In how many lines of the data below does the word "Absentees" appear? Reply with the number and nothing more.
[DATA TO USE Boundary: Start]
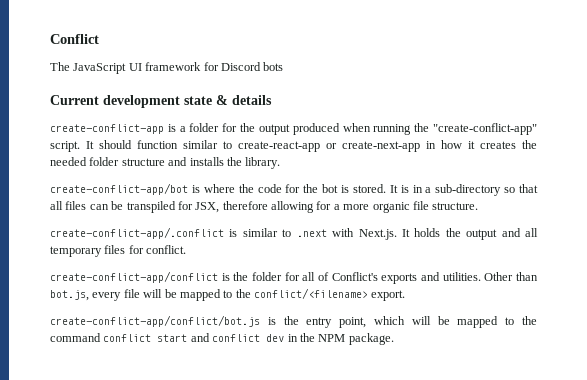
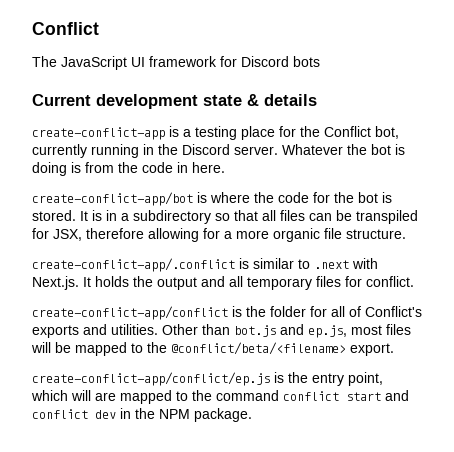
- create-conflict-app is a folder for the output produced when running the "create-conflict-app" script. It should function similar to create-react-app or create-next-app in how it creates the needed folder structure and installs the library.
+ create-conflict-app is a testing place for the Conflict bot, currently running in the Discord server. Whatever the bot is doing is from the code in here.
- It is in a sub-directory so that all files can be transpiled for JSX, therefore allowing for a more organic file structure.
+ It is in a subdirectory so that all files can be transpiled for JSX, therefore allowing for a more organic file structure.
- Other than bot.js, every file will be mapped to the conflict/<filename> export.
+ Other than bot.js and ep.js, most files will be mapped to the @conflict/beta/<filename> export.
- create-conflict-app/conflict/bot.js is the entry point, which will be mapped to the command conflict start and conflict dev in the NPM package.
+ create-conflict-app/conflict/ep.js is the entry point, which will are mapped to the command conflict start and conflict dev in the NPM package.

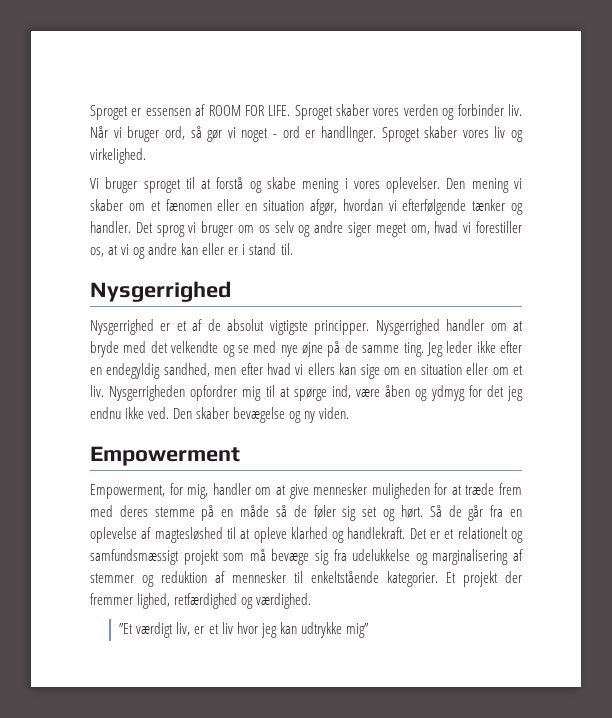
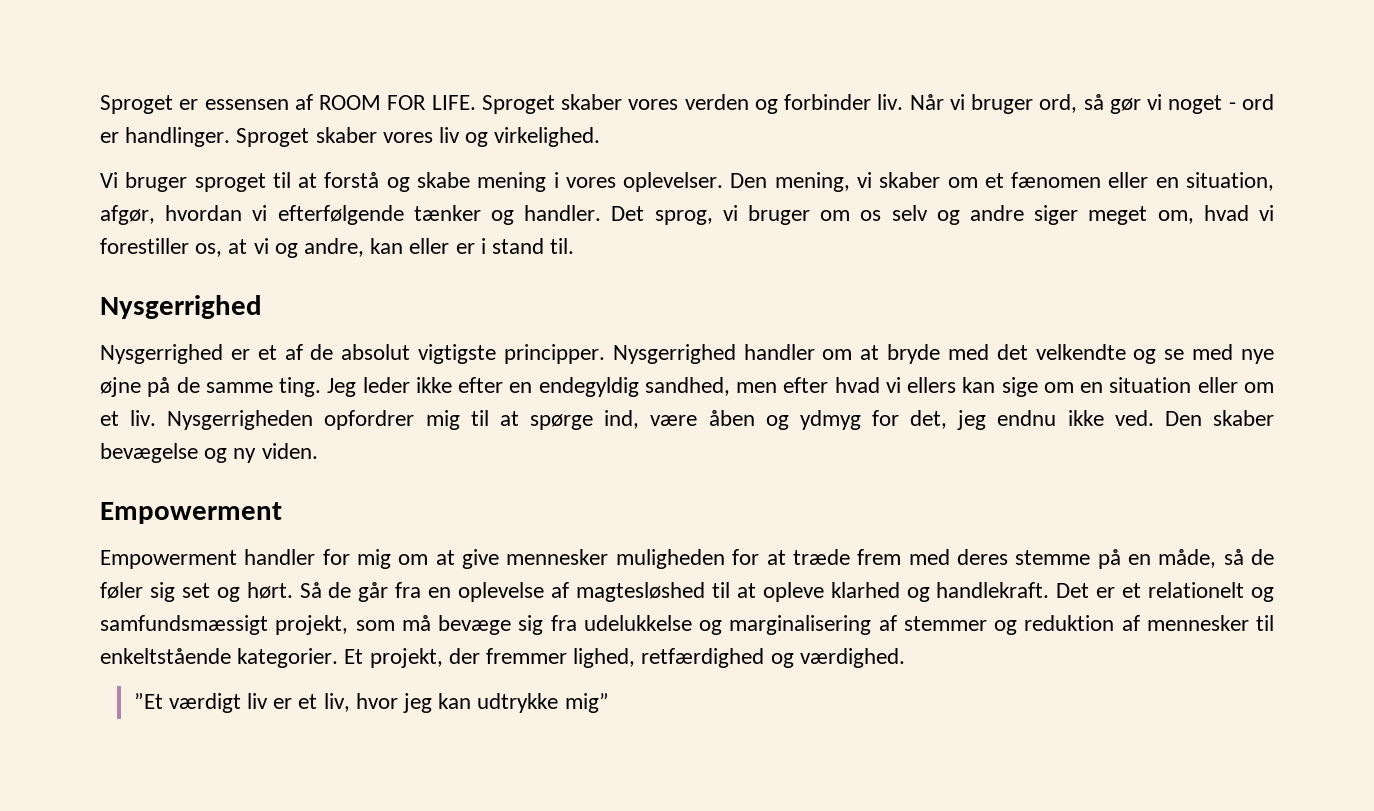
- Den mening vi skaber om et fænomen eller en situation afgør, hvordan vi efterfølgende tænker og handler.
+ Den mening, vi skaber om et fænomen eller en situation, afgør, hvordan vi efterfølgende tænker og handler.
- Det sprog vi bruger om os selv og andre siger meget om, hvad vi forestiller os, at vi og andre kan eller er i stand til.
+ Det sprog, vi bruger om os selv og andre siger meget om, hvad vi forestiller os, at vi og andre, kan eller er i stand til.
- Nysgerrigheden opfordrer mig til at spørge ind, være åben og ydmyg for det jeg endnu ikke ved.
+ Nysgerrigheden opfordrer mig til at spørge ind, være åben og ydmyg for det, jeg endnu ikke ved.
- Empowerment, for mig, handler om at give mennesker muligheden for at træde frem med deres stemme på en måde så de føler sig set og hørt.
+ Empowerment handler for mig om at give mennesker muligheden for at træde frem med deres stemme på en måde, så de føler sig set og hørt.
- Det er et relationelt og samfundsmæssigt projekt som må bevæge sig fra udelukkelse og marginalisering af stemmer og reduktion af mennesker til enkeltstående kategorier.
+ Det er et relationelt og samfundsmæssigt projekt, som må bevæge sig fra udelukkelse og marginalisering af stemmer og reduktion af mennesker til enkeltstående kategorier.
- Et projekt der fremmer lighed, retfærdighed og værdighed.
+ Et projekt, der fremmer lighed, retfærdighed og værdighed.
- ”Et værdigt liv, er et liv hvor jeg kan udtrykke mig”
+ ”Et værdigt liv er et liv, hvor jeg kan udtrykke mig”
[DATA TO USE Boundary: End]
[DATA TO USE Boundary: Start]
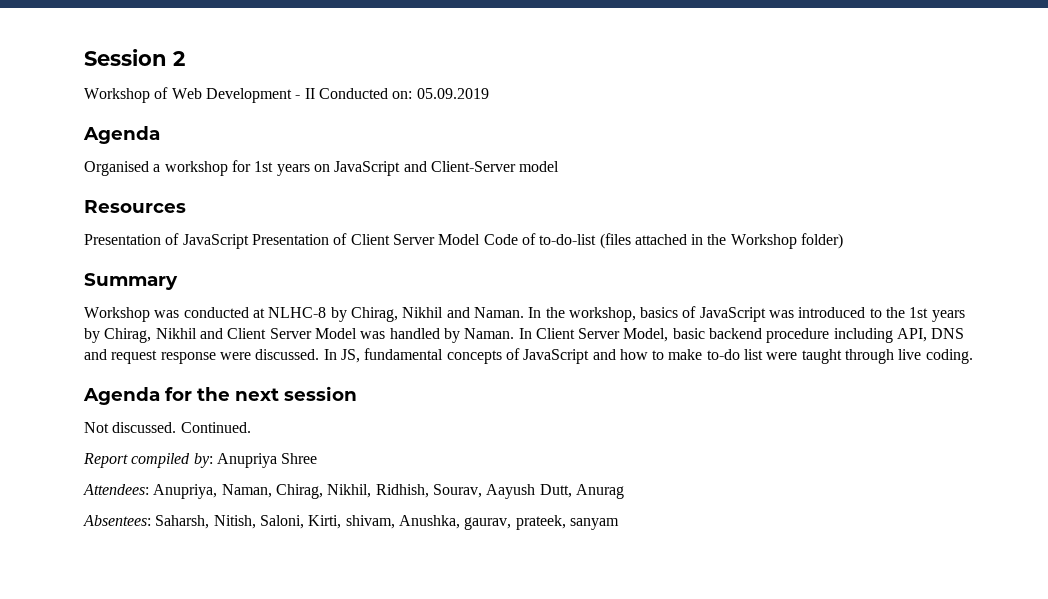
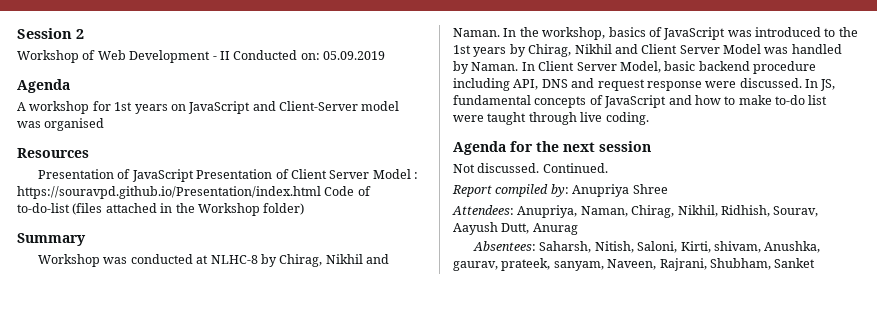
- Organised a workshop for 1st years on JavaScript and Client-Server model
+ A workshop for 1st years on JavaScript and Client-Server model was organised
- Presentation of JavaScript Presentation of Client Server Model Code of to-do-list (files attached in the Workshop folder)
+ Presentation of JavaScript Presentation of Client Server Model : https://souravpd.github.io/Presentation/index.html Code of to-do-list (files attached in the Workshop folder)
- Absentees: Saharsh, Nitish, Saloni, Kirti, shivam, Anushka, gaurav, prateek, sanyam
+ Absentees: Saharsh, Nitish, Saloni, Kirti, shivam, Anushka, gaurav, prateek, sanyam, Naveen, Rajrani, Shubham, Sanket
[DATA TO USE Boundary: End]
[DATA TO USE Boundary: Start]
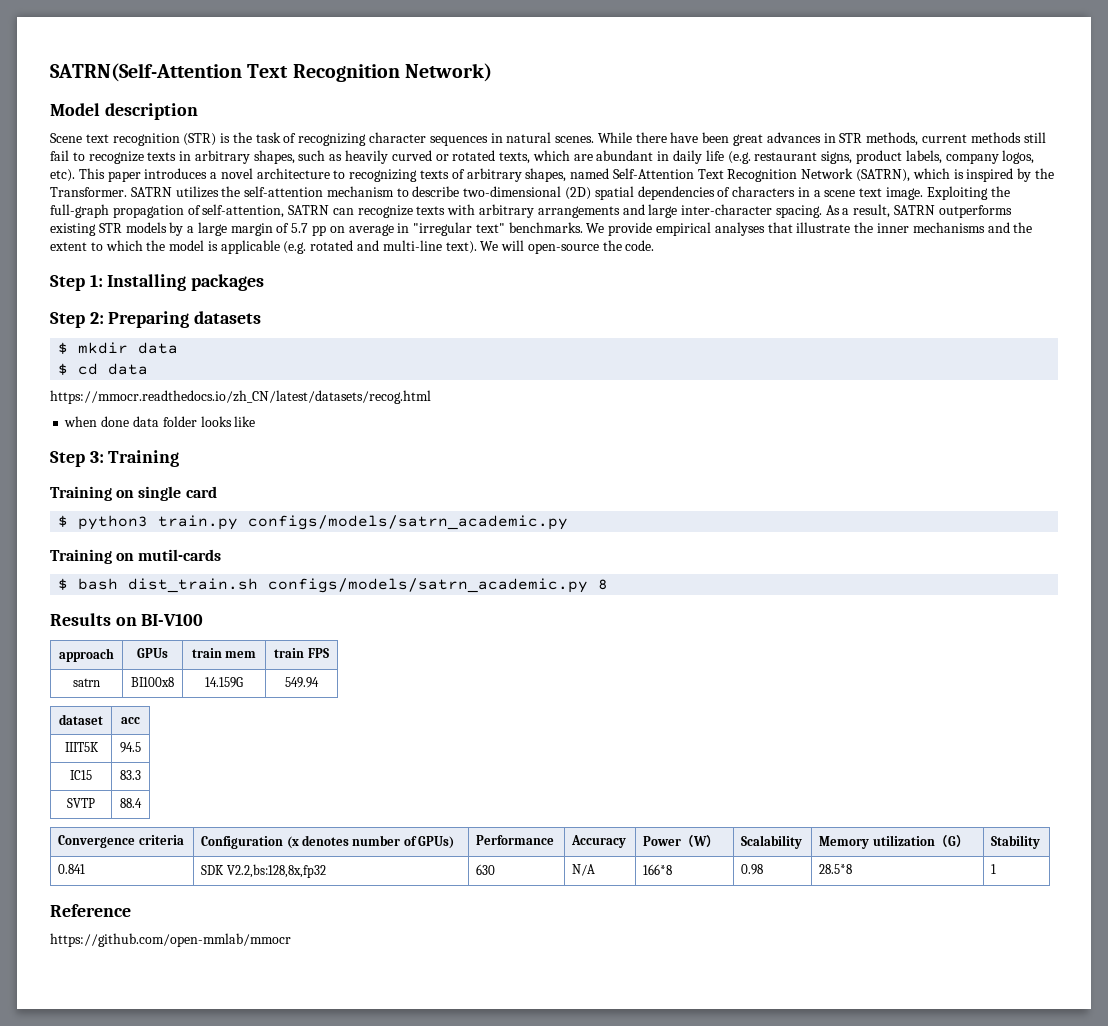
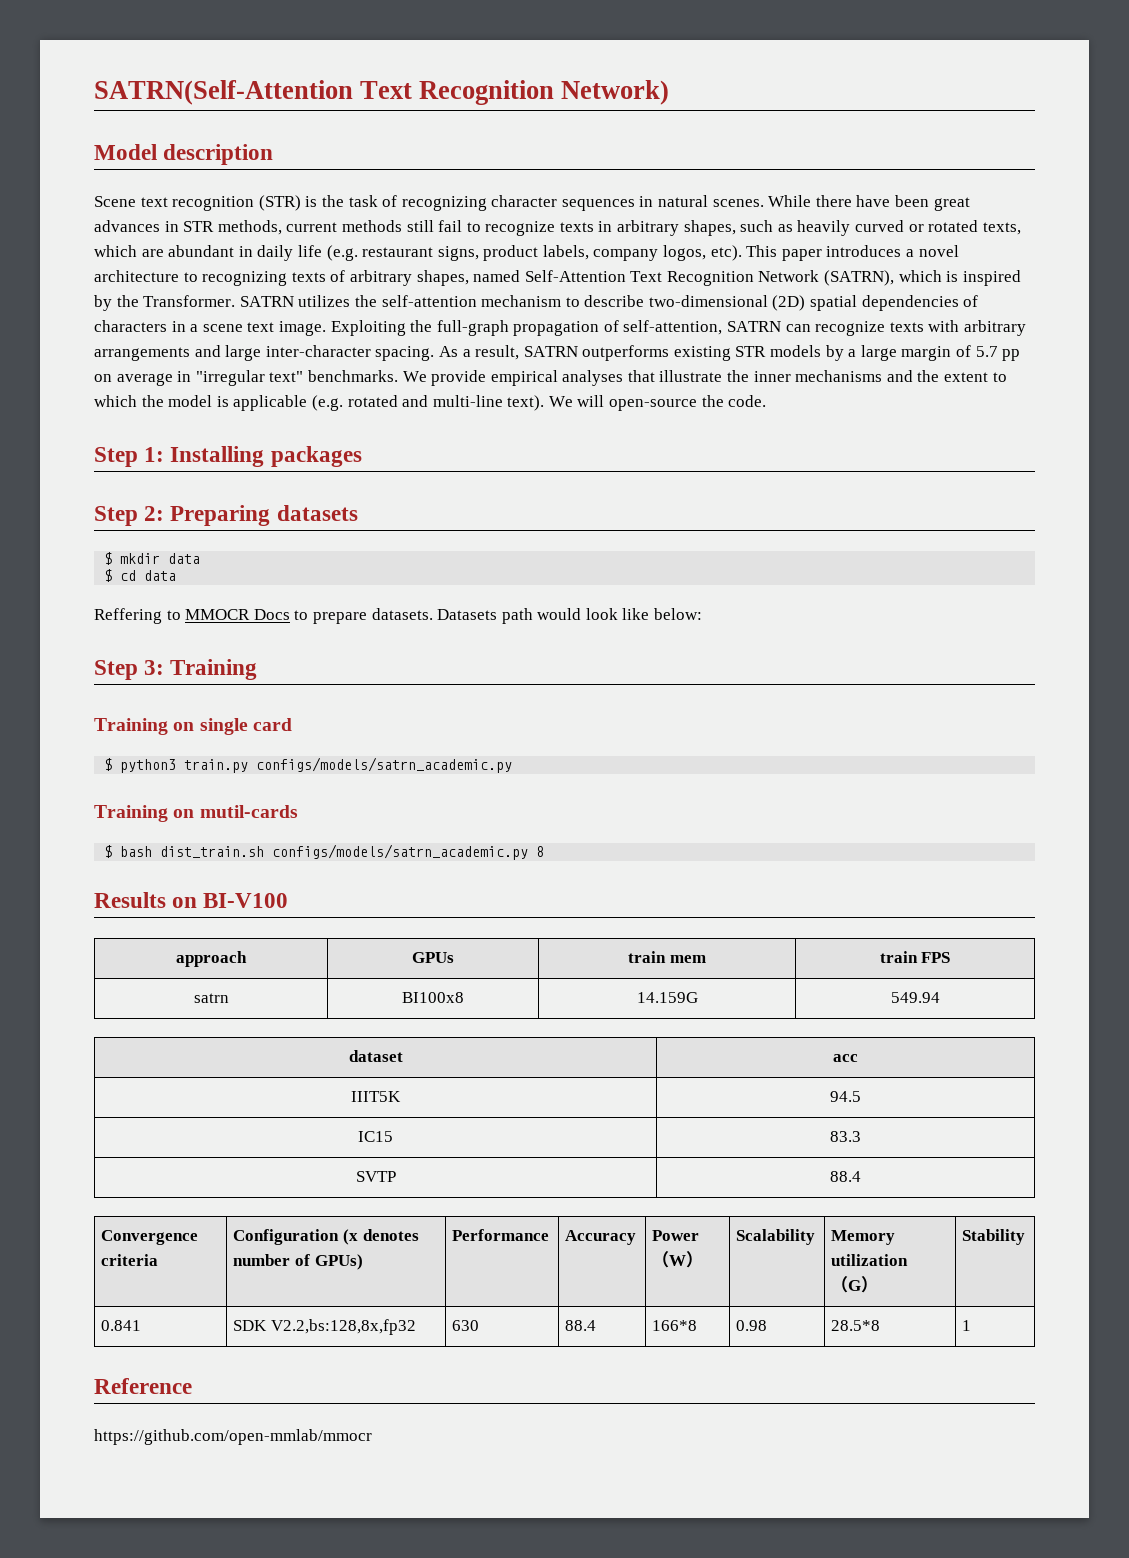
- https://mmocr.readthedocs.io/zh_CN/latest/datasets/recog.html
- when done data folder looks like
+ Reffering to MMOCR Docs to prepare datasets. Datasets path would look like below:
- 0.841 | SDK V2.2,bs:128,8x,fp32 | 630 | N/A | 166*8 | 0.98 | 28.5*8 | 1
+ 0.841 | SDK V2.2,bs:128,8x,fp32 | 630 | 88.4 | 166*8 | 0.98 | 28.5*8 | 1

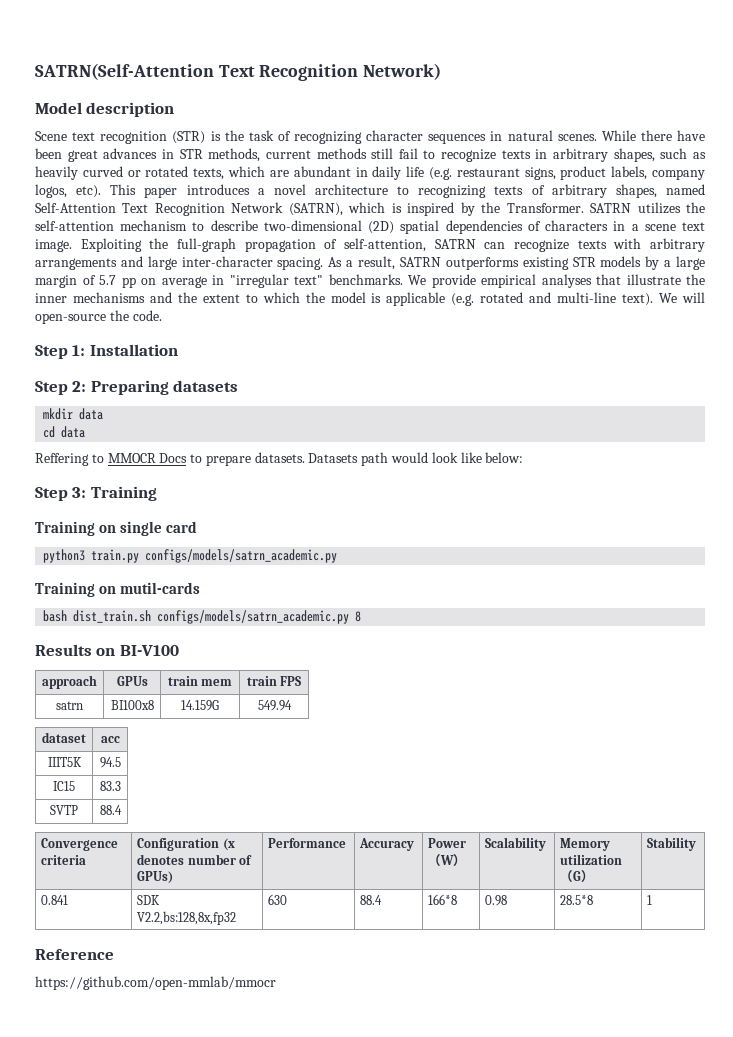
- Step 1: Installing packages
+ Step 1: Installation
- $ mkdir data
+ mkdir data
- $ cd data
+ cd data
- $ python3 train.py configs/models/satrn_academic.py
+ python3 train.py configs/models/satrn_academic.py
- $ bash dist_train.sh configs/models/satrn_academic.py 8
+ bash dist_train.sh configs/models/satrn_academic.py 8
[DATA TO USE Boundary: End]
## [TASK OUTPUT]
2